Kaffee stoppt angeblich Leberverfall

Tasse Kaffee
Image by Blogwiese via Flickr

Es ist doch immer wieder erstaunlich, wie wenig bekannt es zu sein scheint, dass Kausalität und Korrelation nicht identisch sind. Nur ein Beispiel ist die folgende Meldung auf „Focus-online“ vom 22.10.:

Kaffe stoppt Leberverfall

Drei Tassen Kaffee pro Tag konnten in einer US-Studie die Entwicklung von Leberschäden als Folge von Hepatitis C aufhalten.
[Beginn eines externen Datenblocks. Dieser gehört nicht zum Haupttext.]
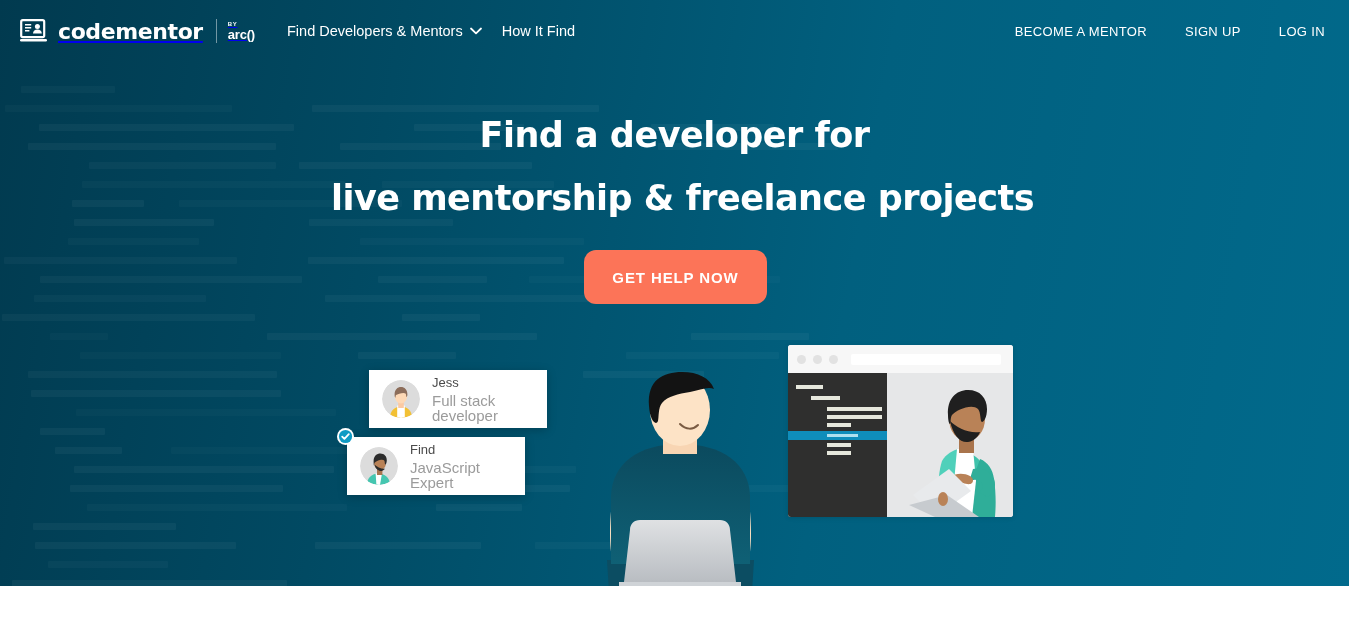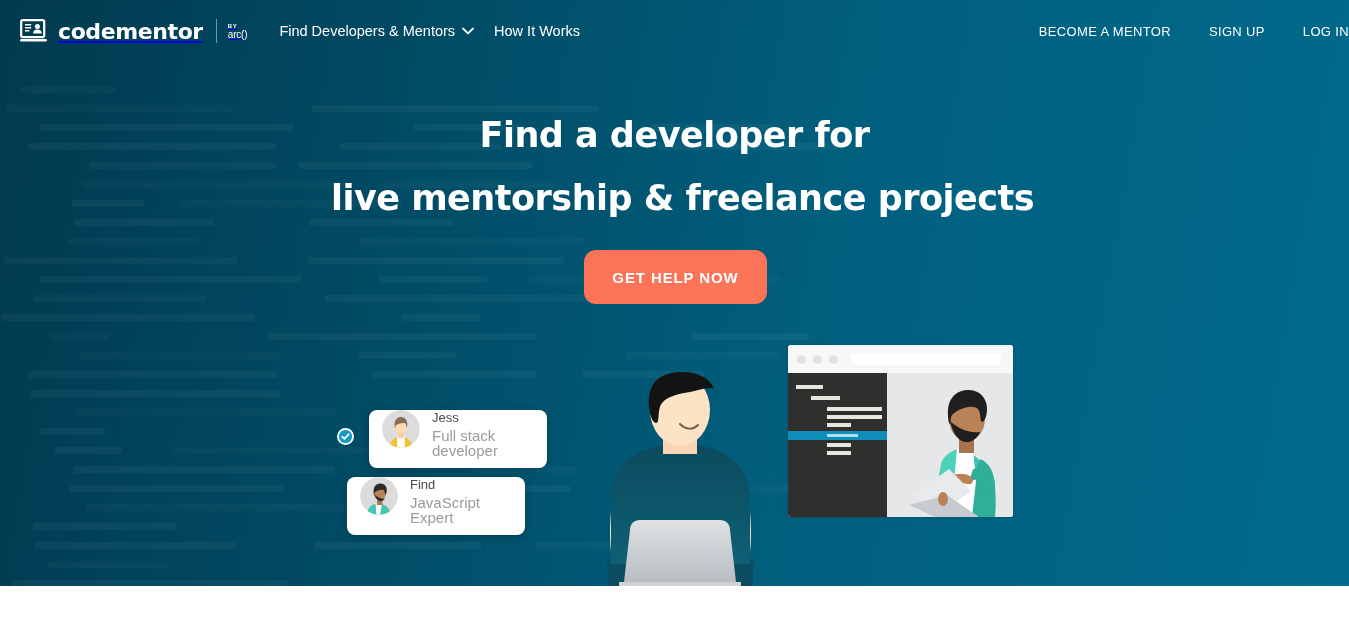"arc()" #logo-arc { font-size: 10px -> 13px; font-weight: normal -> bold }
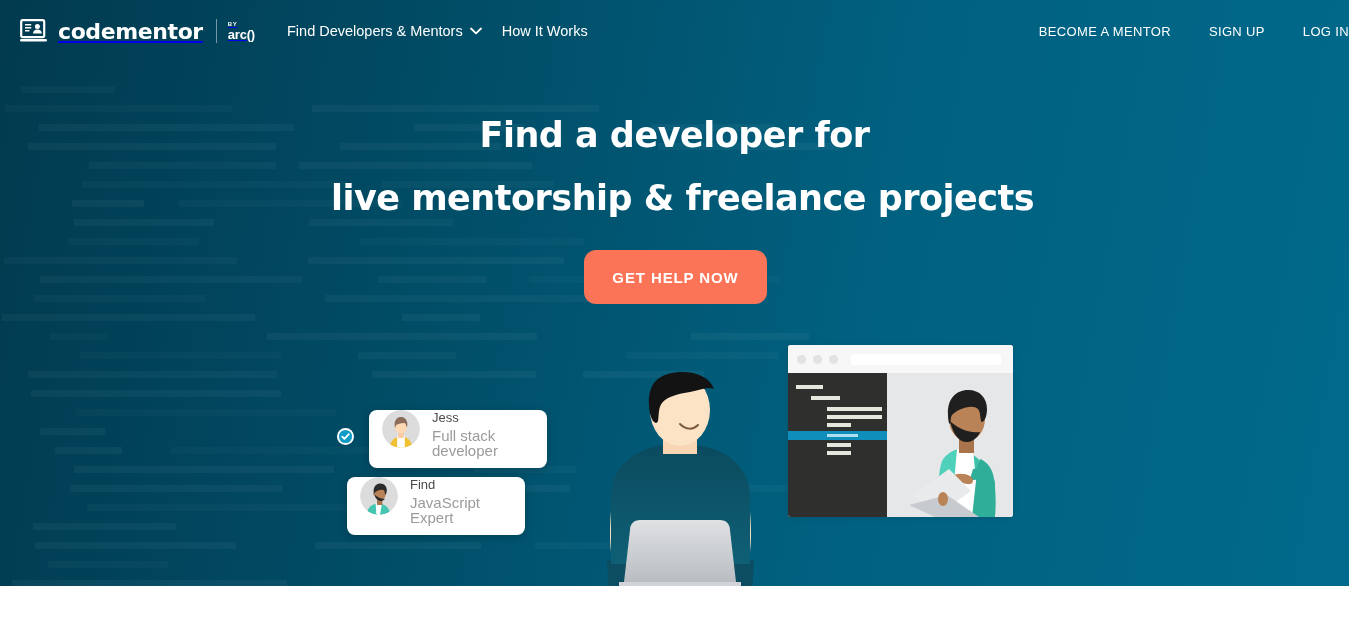"How It Works" span { text: Works -> Find }
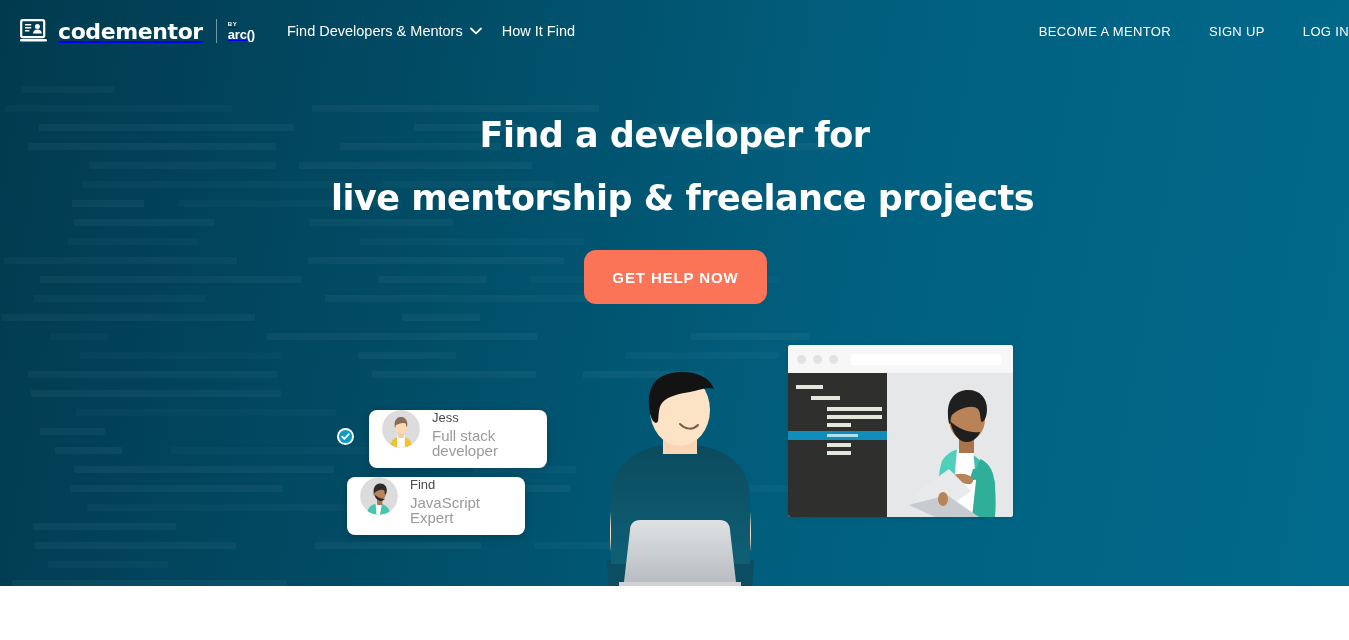"BECOME A MENTOR" #nav-right { margin-right: none -> 24px }
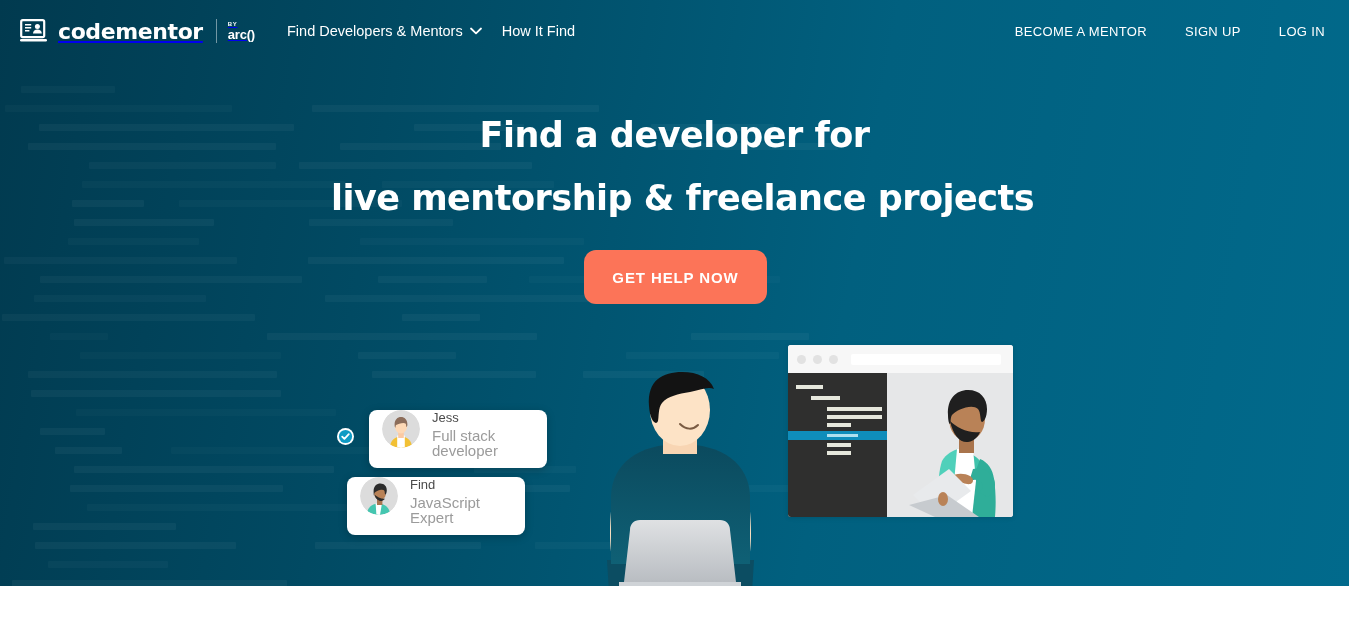"Jess" .card { align-items: none -> center; border-radius: 8px -> 0; margin-top: 40px -> none }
Neal Freedman vom amerikanischen Nationalen Krebsinstitut (NCI) befragte für die Studie 766 Probanden mit Hepatitis C zu ihrem täglichen Kaffeekonsum. Die Patienten litten bereits an Leberfibrose oder -zirrhose als Folge der Hepatitis-Infektion und sprachen nicht auf antivirale Medikamente an. Über einen Zeitraum von fast vier Jahren stellten sich die Patienten alle drei Monate vor und unterzogen sich regelmäßig einer Leberbiopsie, um den Verlauf der Krankheit zu beobachten.
Es zeigte sich, dass die Testteilnehmer, die drei oder mehr Tassen Kaffee am Tag tranken, ein um 53 Prozent geringeres Risiko auf ein Fortschreiten des Leidens zeigten im Vergleich zu denjenigen, die keinen Kaffee konsumierten. Einen Zusammenhang zwischen schwarzem oder grünem Tee und der Entwicklung der Leberleiden zeigte sich in der Studie nicht.

Vielleicht ist es aber genau umgekehrt. Vielleicht trinken die Patienten mit der besseren Leberfunktion eher Kaffee. Egal: Aus einer solchen retrospektiven Studie, deren Basis auch noch eine fehleranfällige Umfrage bei Patienten ist, kann man nichts oder fast nichts ableiten. Schon gar keine kausalen Zusammenhänge.